The Slatest

John Delaney Creates His Own Campaign Bounce

John Delaney
Democratic presidential candidate John Delaney speaks during Nevada’s “First in the West” event at Bellagio Resort & Casino on Nov. 17 in Las Vegas. David Becker/Getty Images

People line up for hours to take a selfie with Democratic presidential candidate Elizabeth Warren. Democratic presidential candidate John Delaney wanted a recording of himself doing a set of box jumps at the beginning of his workout, so he propped up his phone in an empty room and filmed himself.

He then tweeted out the video. The tweet was ratio’d. As of publication, it has 1,900 comments, 401 retweets, and 4,200 likes. It wasn’t the most insane ratio I’ve ever seen, but it did catch my attention.

Along with a lot of other people, I had forgotten that the former Maryland congressman was still in the race. He hasn’t made the cutoff for a debate since July, when he spent his second and apparently final session onstage pushing back against other candidates’ enthusiasm for “Medicare for All.” But where other debate washouts like New York Sen. Kirsten Gillibrand, former Colorado Gov. John Hickenlooper, New York Mayor Bill de Blasio, and Ohio Rep. Tim Ryan have given up, Delaney is enduring.

His workout clip suggests why he might have staying power. As self-explanatory as a box jump seems—you jump up onto the box—it’s actually a very advanced plyometric movement that allows you to build strength, explosive power, and functionality throughout your entire body. Delaney’s self-described “warmup” of three sets of 10, on a 30-inch platform, would be a finisher for most people, if they can do it at all. And he delivered his on-camera set with damn good form. He actively used his arms to propel himself onto the box. His hips remained parallel to the ground, and he landed squarely on his feet. His core is clearly strong, and, instead of mindlessly hopping off the box, he safely stepped down onto the ground. (As a gym gurl who may have propped my own phone on a dumbbell for a workout video, I was impressed.)
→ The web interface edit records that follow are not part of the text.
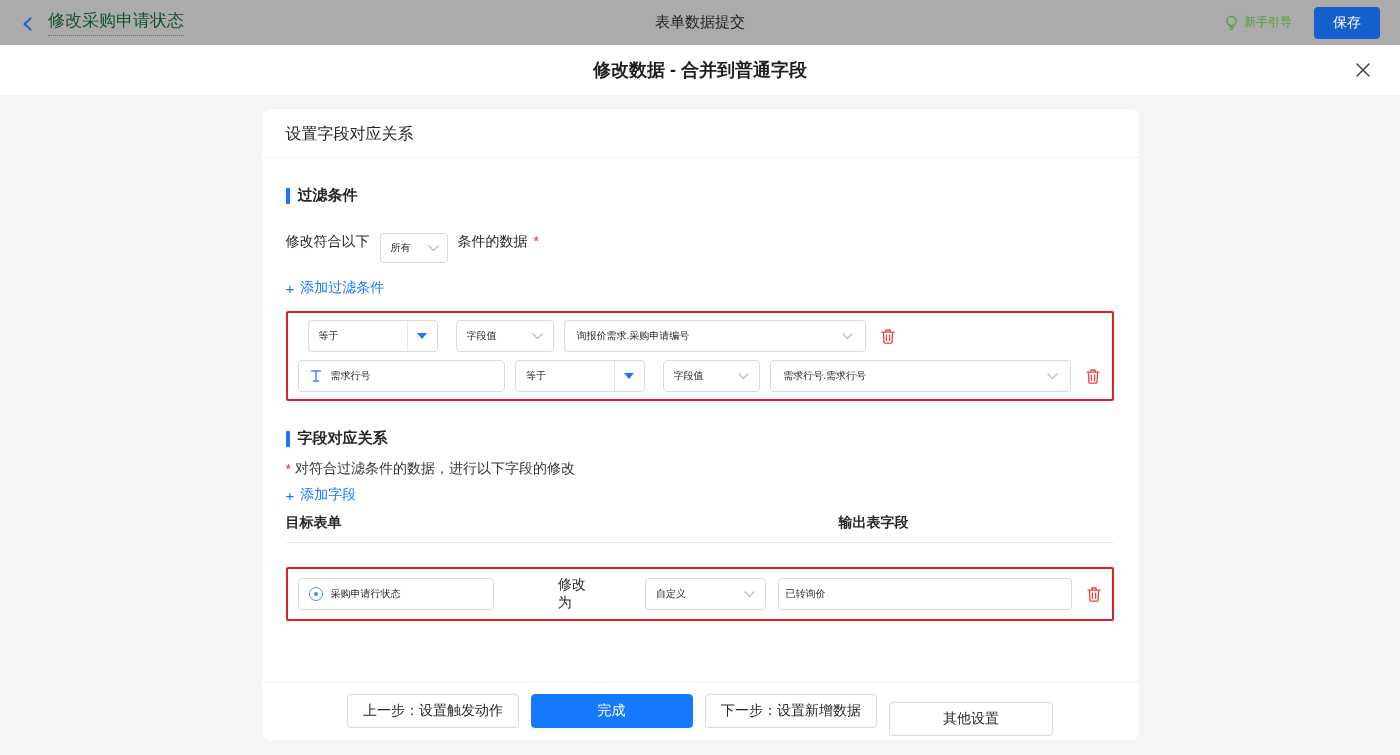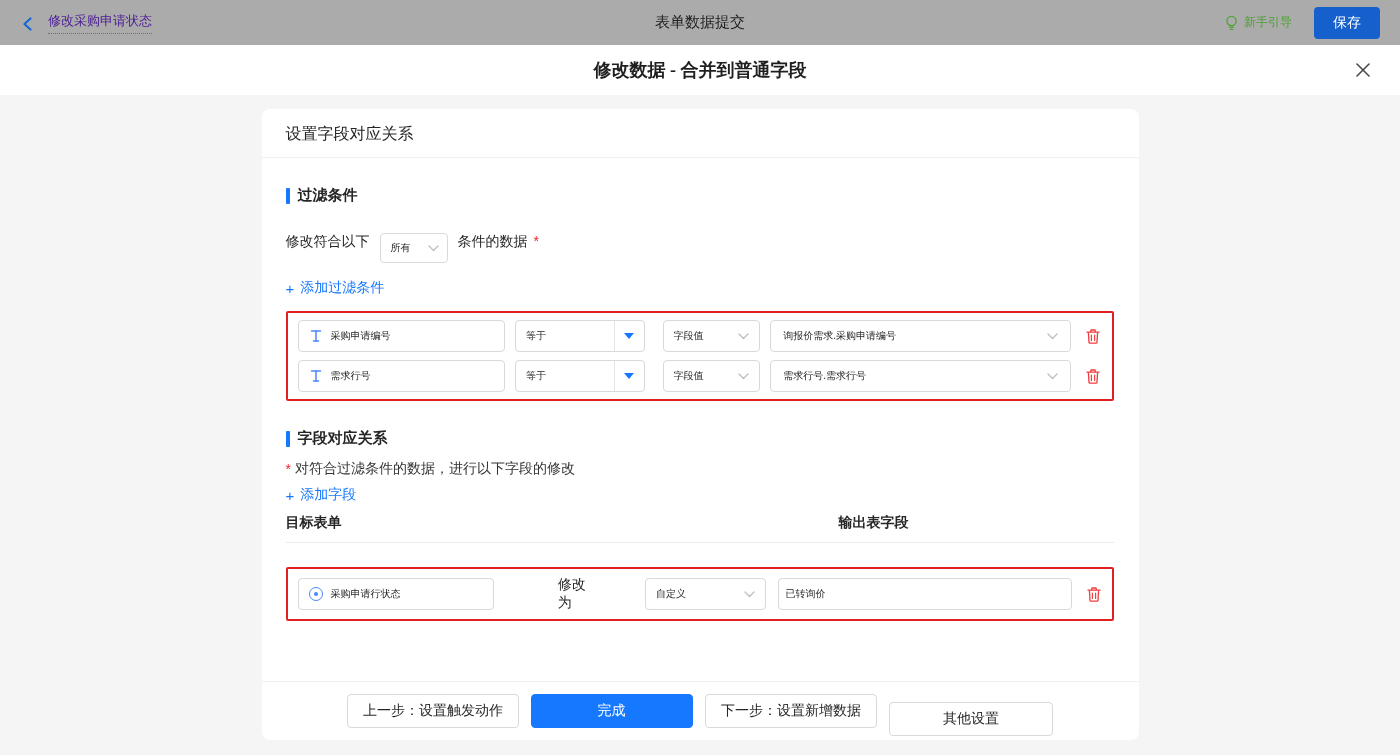--- a/index.html
+++ b/index.html
@@ -21,7 +21,7 @@
   .topbar-left { display: flex; align-items: center; gap: 12px; }
   .back-icon { display: inline-flex; cursor: pointer; margin-top: 2px; }
   .topbar-title {
-    font-size: 13px; color: #4c1d95; cursor: pointer;
+    font-size: 17px; color: #14532d; cursor: pointer;
     border-bottom: 1px dotted #6f6f6f; padding-bottom: 3px;
   }
   .topbar-center {

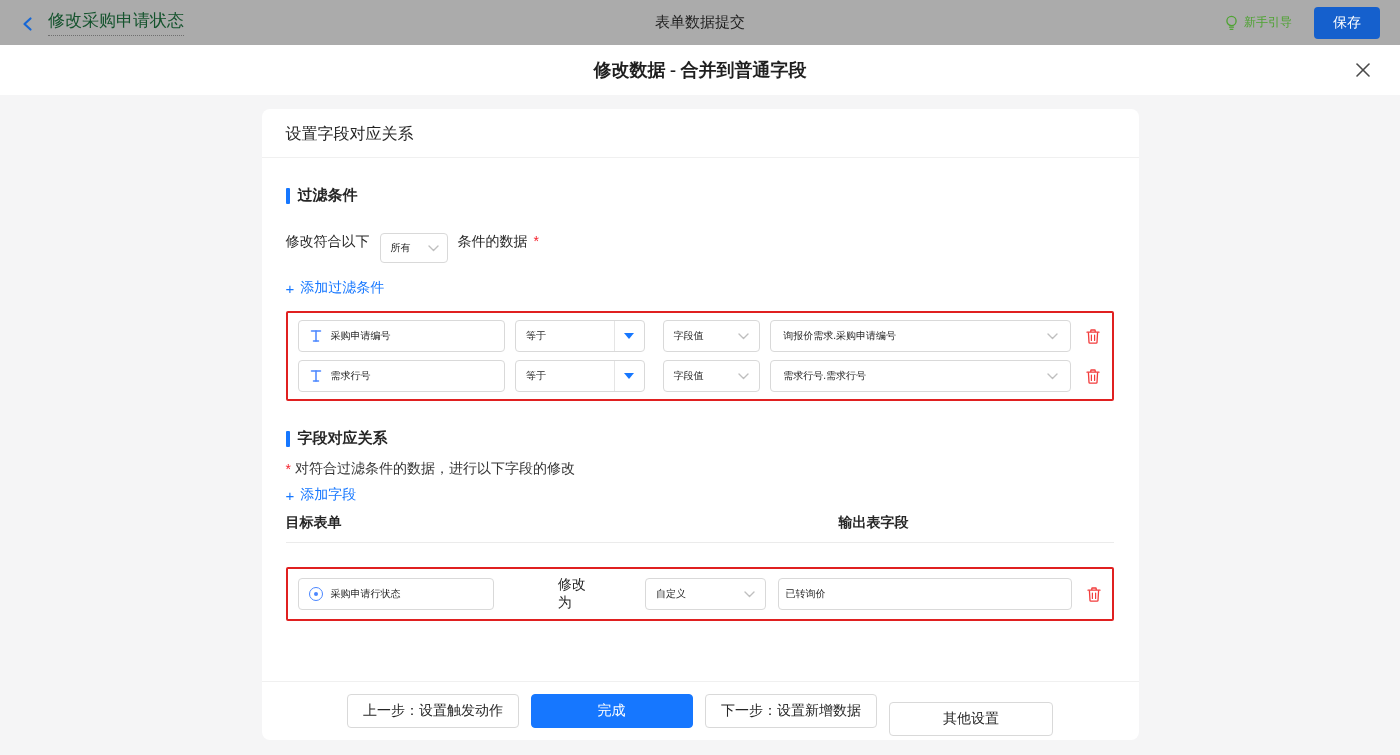--- a/index.html
+++ b/index.html
@@ -40,7 +40,7 @@
   
   .dialog-header {
     height: 50px; background: #ffffff; flex: 0 0 50px;
-    display: flex; align-items: center; justify-content: center; position: relative; font-family: Liberation Serif, serif;
+    display: flex; align-items: center; justify-content: center; position: relative;
   }
   .dialog-title { font-size: 18px; font-weight: bold; color: #1f1f1f; }
   .close-btn {

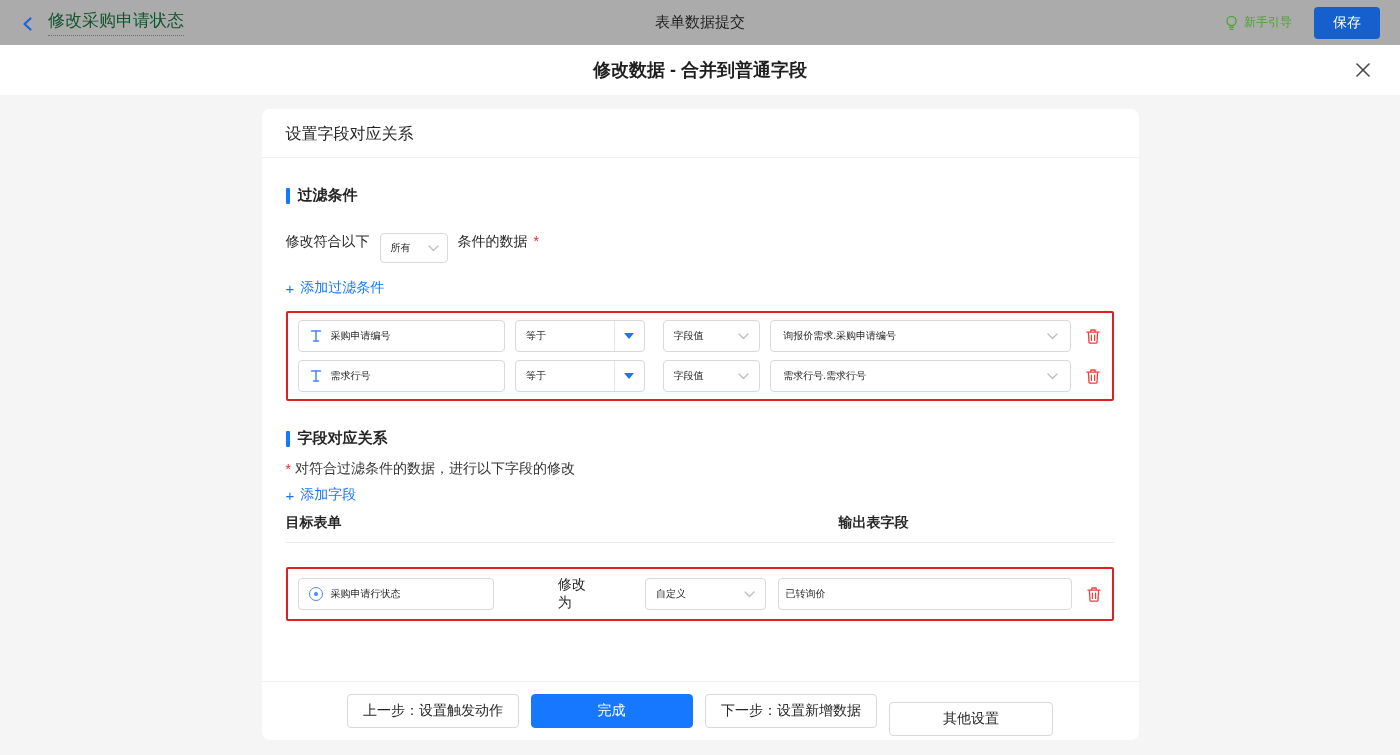--- a/index.html
+++ b/index.html
@@ -212,16 +212,6 @@
         <div class="red-box">
 
           <div class="row">
-            <div class="ctrl field-input">
-              <span class="ftype-icon">
-                <svg width="14" height="14" viewBox="0 0 14 14">
-                    <line x1="2.5" y1="2" x2="11.5" y2="2" stroke="#4a86ff" stroke-width="1.5" stroke-linecap="round"></line>
-                    <line x1="7" y1="2" x2="7" y2="12" stroke="#4a86ff" stroke-width="1.5" stroke-linecap="round"></line>
-                    <line x1="4.5" y1="12" x2="9.5" y2="12" stroke="#4a86ff" stroke-width="1.5" stroke-linecap="round"></line>
-                  </svg>
-              </span>
-              <span>采购申请编号</span>
-            </div>
             <div class="ctrl op-select">
               <span class="op-label">等于</span>
               <span class="op-caret-seg">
And Delaney’s gag, as Dad Joke™ in essence as it may have been, wasn’t wrong. Even as his old rivals like former Texas Rep. Beto O’Rourke were dropping out, new candidates like former New York City Mayor Michael Bloomberg and former Massachusetts Gov. Deval Patrick were sidling toward the ring, preparing to throw a hat in. The field is confounding, disorienting, and crowded as a rush-hour train on a rainy summer day.

Delaney was available to take a phone call to talk about it. “See I actually had forgotten about Deval Patrick because, as you said, a lot of people keep jumping in,” I said when I spoke to him on Monday.

“I know,” he said with a laugh. “A lot of people keep jumping in, yeah.”

Another short laugh—“Maybe I should do workout videos with metaphors in them. Maybe that’ll be my new thing.”

Delaney hasn’t been polling as well as he lands a 30-inch box jump, which means that national media and voters haven’t been paying much attention to him. But he’s been tuned in. Delaney told me he watched a little bit of the last debate and he’s not sure that candidates are talking about issues that matter to most Americans.

He said he expects that Trump will regurgitate a version of his 2016 campaign by focusing on jobs and claiming that he’s standing up for the economically anxious. Delaney maintains that he’s the only person running who is focusing on rural America—he was the first candidate to visit all 99 counties in Iowa—and who will bring jobs to people desperate for them, to voters he believes would have voted Democratic but went for Trump because they believed his pitch about bringing back jobs.

“The Democratic Party is never going to put itself in a position to govern unless it has a plan for America’s heartland,” he said. “And I think that was missing from the debate.”

(After our conversation, I reached back out to the congressman to ask about his plan for black Americans, a demographic that is heavily depended on during elections yet consistently failed in the interim. In a statement sent over by a member of his campaign staff, Delaney ran through his various plans for black constituents. “I think it’s wrong to set up the black community and the heartland as competing interests,” he added. “Millions of black Americans live in the heartland, including in rural areas, and policies that promote economic growth in these communities benefit black Americans and white Americans alike.”)

I circled back to the box jumps. The replies under the tweet have, mostly, been vehemently encouraging Delaney to exit the race.

“Why is that something you’re not considering?”

“I don’t see why I would,” he said. “I think I’m talking about very important things and as we’ve seen with two people ‘jumping’ in the race … obviously people are uncomfortable with our front-runners.”